We have started harvesting our dry land corn. DRY is the true descriptive word there since most of the fields had barely any rain during June and July, kind of critical months in the life cycle of a corn plant.
At this point my 10 year old has helped Brad more than I have. I still can’t really believe it, but she is becoming a proficient grain cart driver. I’m sticking to the combine. I went to help one morning last week. Brad wanted to drive me around to make sure I hadn’t forgotten anything important and to fill me in on the ins and outs of harvesting dry land corn. Our training ride was longer than expected and turned into a photo session.
Let’s take a selfie to get your mind off the fact that your knee just got squished under the armrest of Dad’s seat.
First combine ride
The 3 year old took a turn with the camera.
The best picture I’ve seen of me in a long time
And I took pictures of the 3 year old.
Quality time. I never ended up having to drive the combine myself because, ironically, it started to rain.
On the subject of harvest, check out this gnarly carrot from our garden.
I snapped this picture on my phone when I was at my friend’s house that has the incredible view. I like how it shows a lot about what is happening in western Nebraska right now.

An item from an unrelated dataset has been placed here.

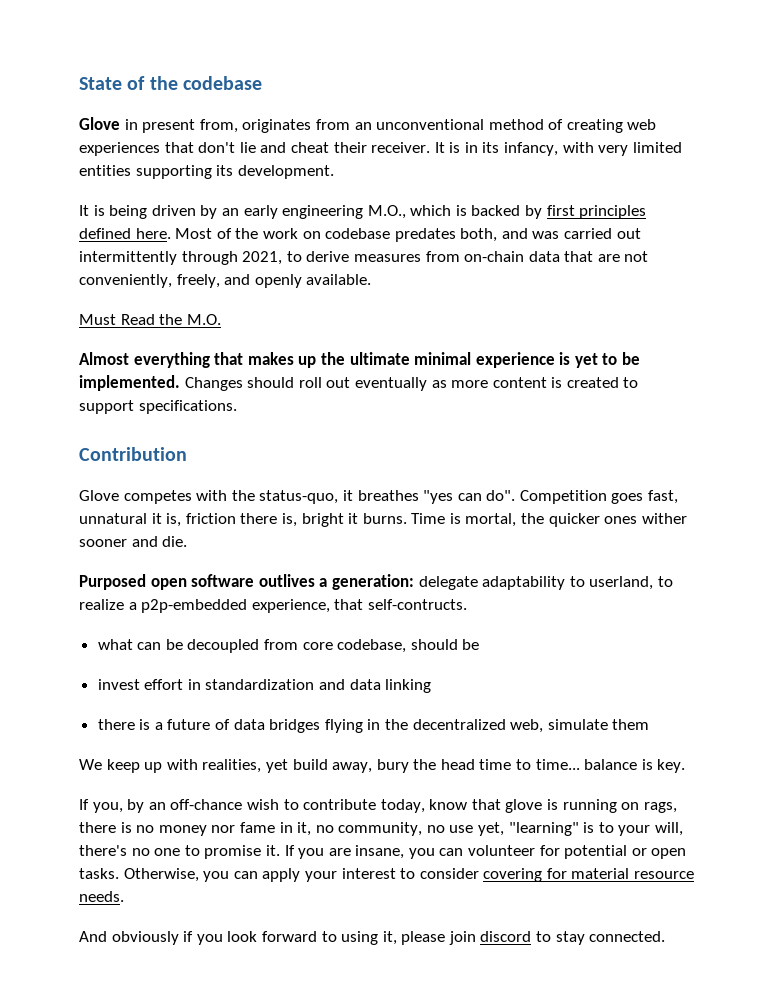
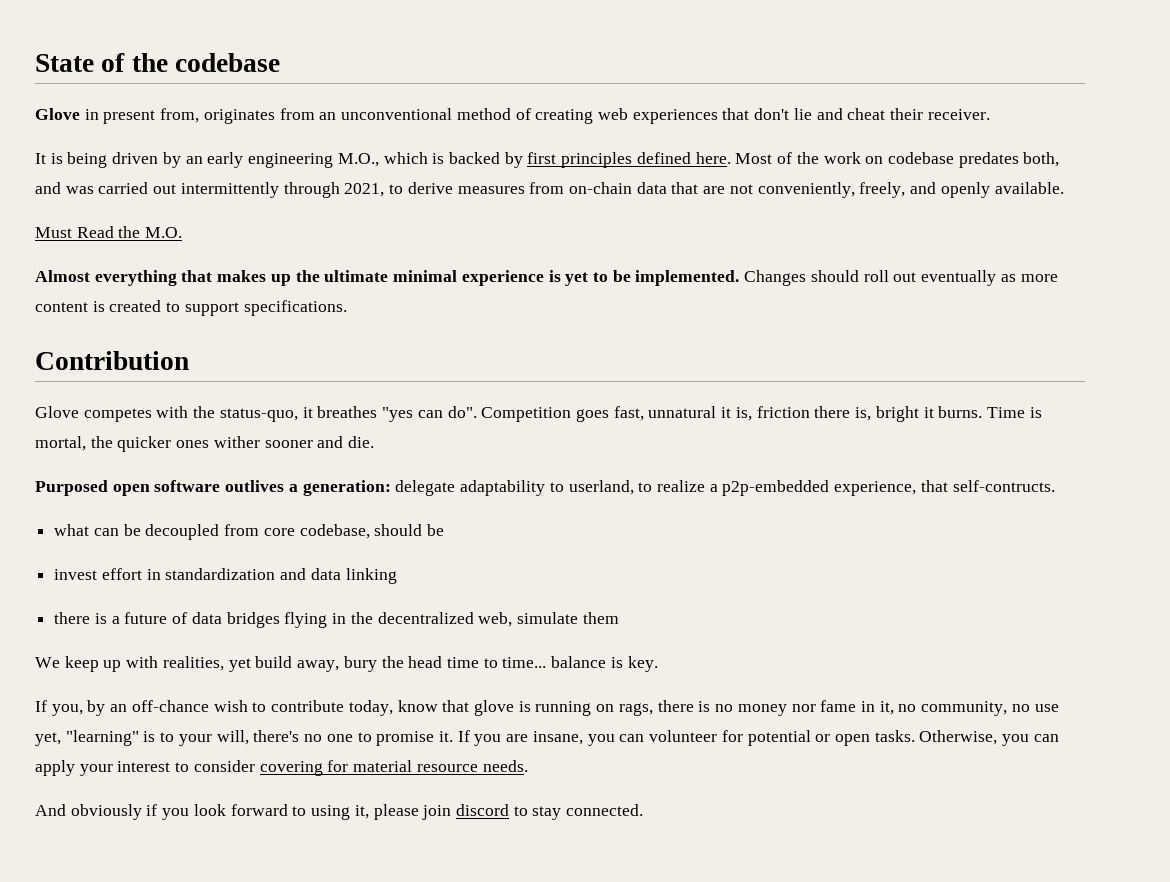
[434,142,682,156] [79,165,334,179] It is in its infancy, with very limited entities supporting its development. -> (990, 114) none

In the bottom of the picture you wee what unwatered grass looks like. DRY. We are really needing rain in our part of the state. We’re at the point where it feels like we’re constantly pleading with God to send rain and always trying not to worry. Oh that we would feel the need for more of Jesus like we feel the need for rain.
Moving on up the picture you see the beautiful green of irrigated corn. Then in the center above that is the golden wheat that farmers are starting to harvest. The contrast between those two this time of year is always so pretty.

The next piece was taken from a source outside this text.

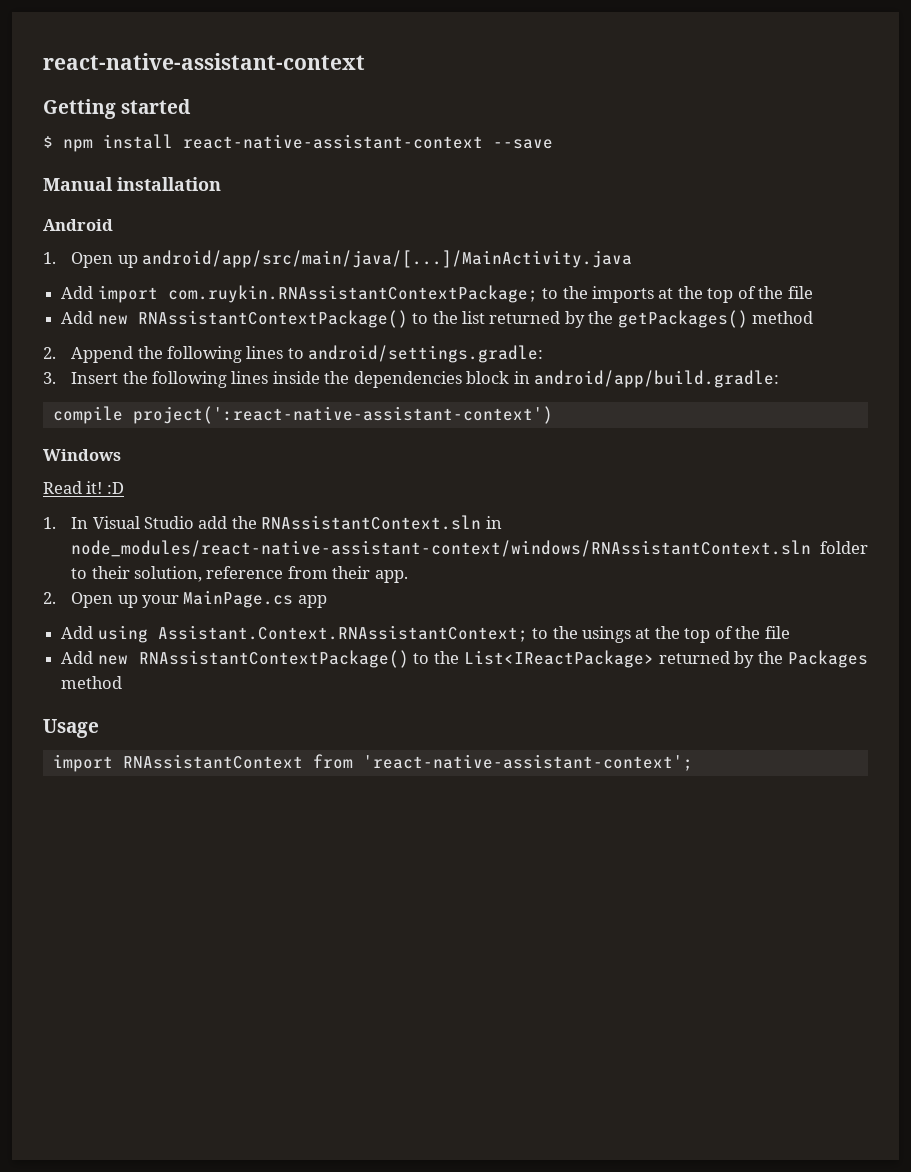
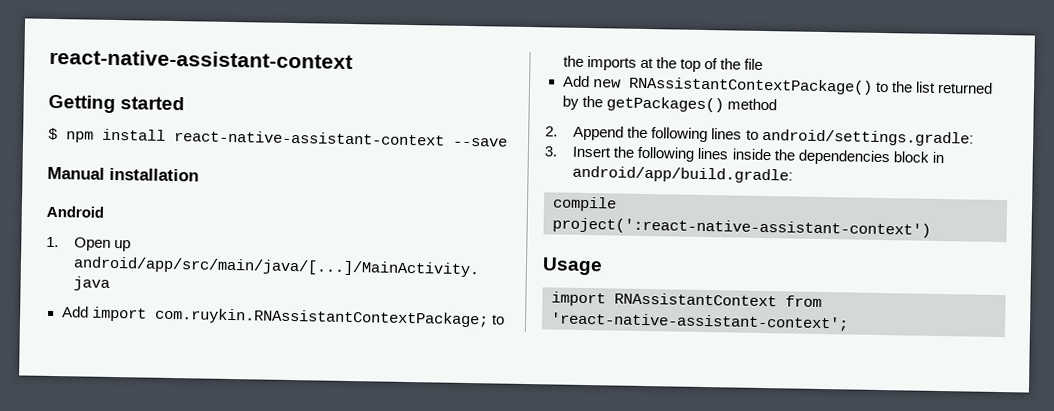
[43,449,121,461] [43,481,124,494] [43,515,502,530] [71,540,868,557] [71,566,408,583] [43,590,327,608] [61,625,790,643] [61,650,869,668] [61,676,123,689] // Windows // Read it! :D // 1. In Visual Studio add the RNAssistantContext.sln in node_modules/react-native-assistant-context/windows/RNAssistantContext.sln folder to their solution, reference from their app. // 2. Open up your MainPage.cs app // Add using Assistant.Context.RNAssistantContext; to the usings at the top of the file // Add new RNAssistantContextPackage() to the List<IReactPackage> returned by the Packages method -> (931, 227) none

Then at the top you have the gorgeous blue sky – the constant in all seasons.
Now check this out. I moved my camera a smidge to the right and it looks like this!
You see a vineyard and then you’re looking at a one acre hop yard. With the price of corn and wheat in the tank, some farmers are stepping out to try new things. This farmer is really going out on a limb. I’m pretty sure you won’t find even a handful of hop yards in our section of the state. It is quite an impressive piece of work!Those posts are huge in real life. Right now the green in the picture is weeds between the rows. The hops are planted in the black weed barrier. I didn’t get an up close picture, but I’m going to have to visit frequently to watch the progress and the process.
This has to be one of the most bizarre corn field happenings that has ever happened to us.
From a distance in this field of Brad’s it looks like the planter didn’t plant one row.
When you get closer you can see that corn is there.
It has just been eaten by some creature.
THE WHOLE ENTIRE ROW! The animal did not quit at just a few plants or part of the row and it didn’t not try other rows. It only liked this one and couldn’t bring itself to quit. I’m not even exaggerating.
I think it’s a natural phenomenon. Have you ever seen anything like it?
Here’s Brad spraying some wheat that a farmer used just as ground cover. Brad’s aim was to kill the wheat, and the farmer will now plant something else in the field. Brad has a lot of other acres to spray, but he’s been sidelined temporarily.
When he was hauling the sprayer home on the trailer one night, something hit its windshield. Why they don’t make a sprayer windshield like a car windshield is a good question. These just shatter and end up all over. He thought he’d go get it fixed and be back to work in less than a day; but no dealership near us had a windshield stocked, so he’s having to wait over a day for it to get fixed. I’m sure all farmers can feel his pain right now and all farmers’ wives can feel mine.
If you buy enough equipment parts, you might eventually win your kids a gator!